Data extract -
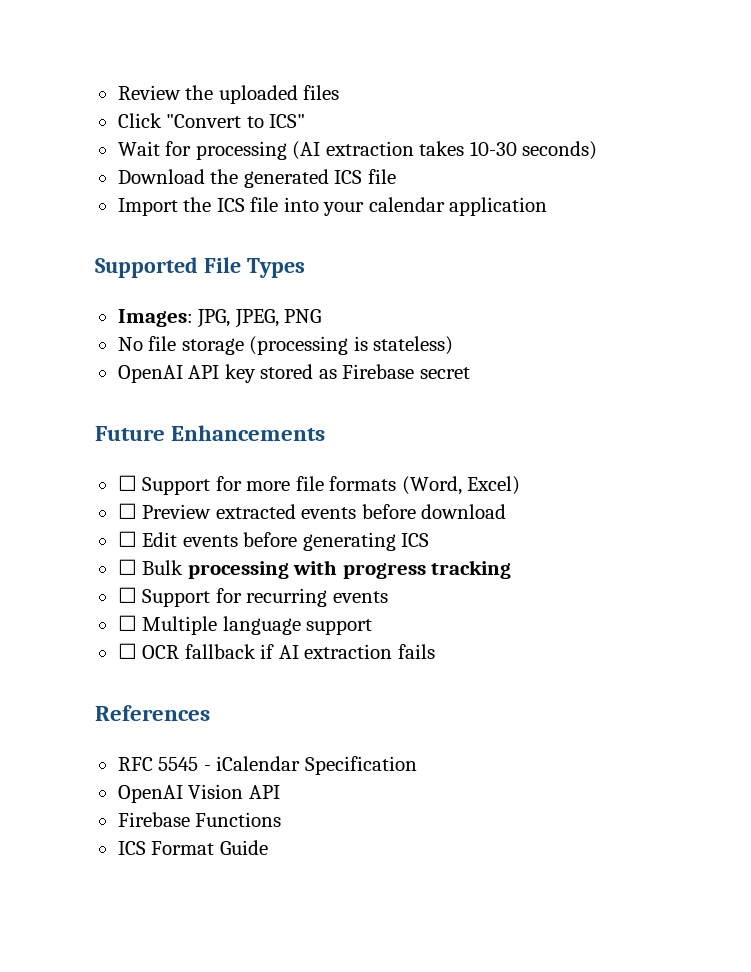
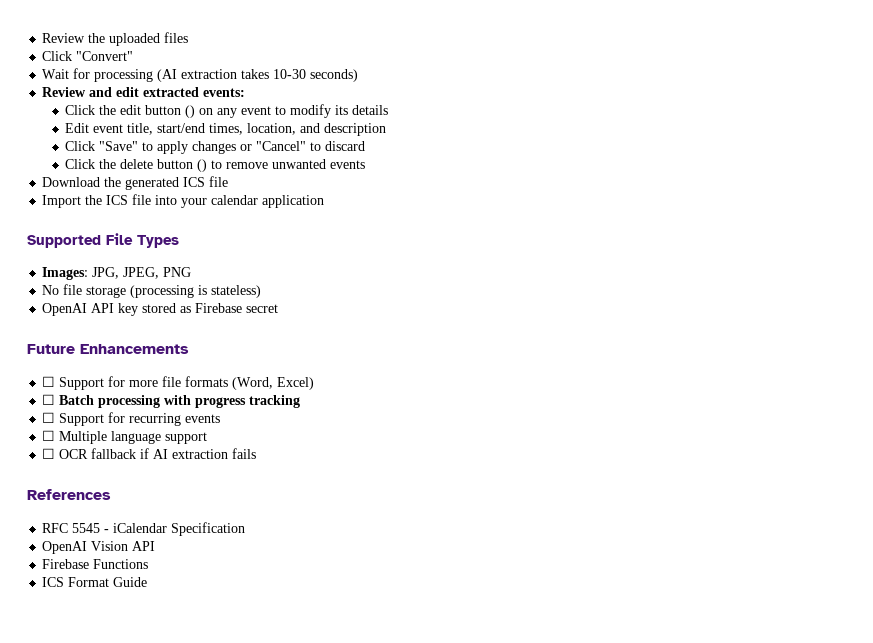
- Click "Convert to ICS"
+ Click "Convert"
+ Review and edit extracted events:
+ Click the edit button () on any event to modify its details
+ Edit event title, start/end times, location, and description
+ Click "Save" to apply changes or "Cancel" to discard
+ Click the delete button () to remove unwanted events
- ☐ Preview extracted events before download
- ☐ Edit events before generating ICS
- ☐ Bulk processing with progress tracking
+ ☐ Batch processing with progress tracking

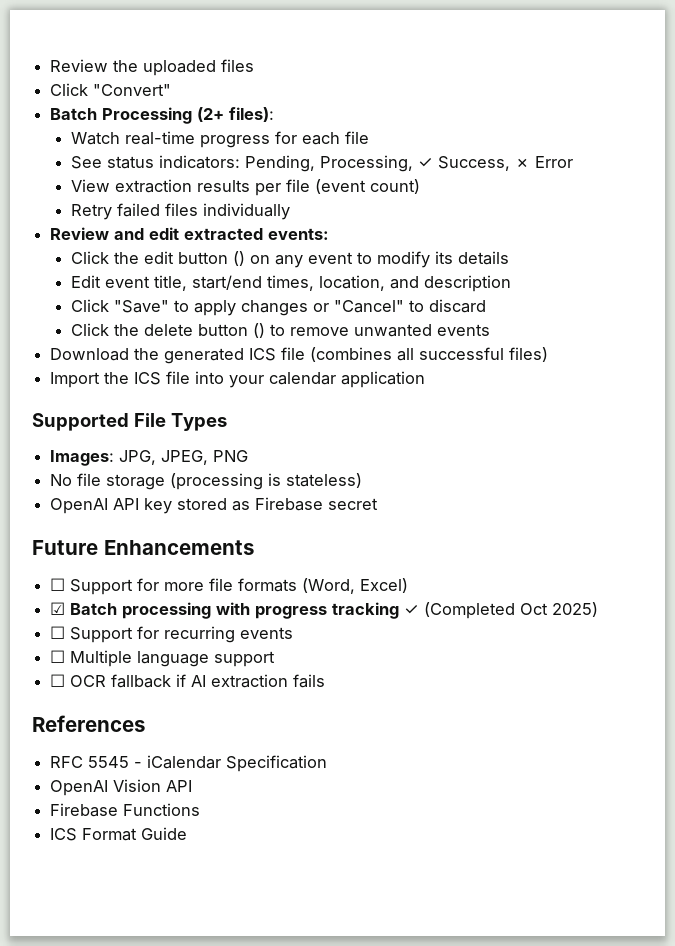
- Wait for processing (AI extraction takes 10-30 seconds)
+ Batch Processing (2+ files):
+ Watch real-time progress for each file
+ See status indicators: Pending, Processing, ✓ Success, ✗ Error
+ View extraction results per file (event count)
+ Retry failed files individually
- Download the generated ICS file
+ Download the generated ICS file (combines all successful files)
- ☐ Batch processing with progress tracking
+ ☑ Batch processing with progress tracking ✓ (Completed Oct 2025)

What to produce - If a line in the records above contains the word "generated", copy it.

The completed task -
- Download the generated ICS file
+ Download the generated ICS file (combines all successful files)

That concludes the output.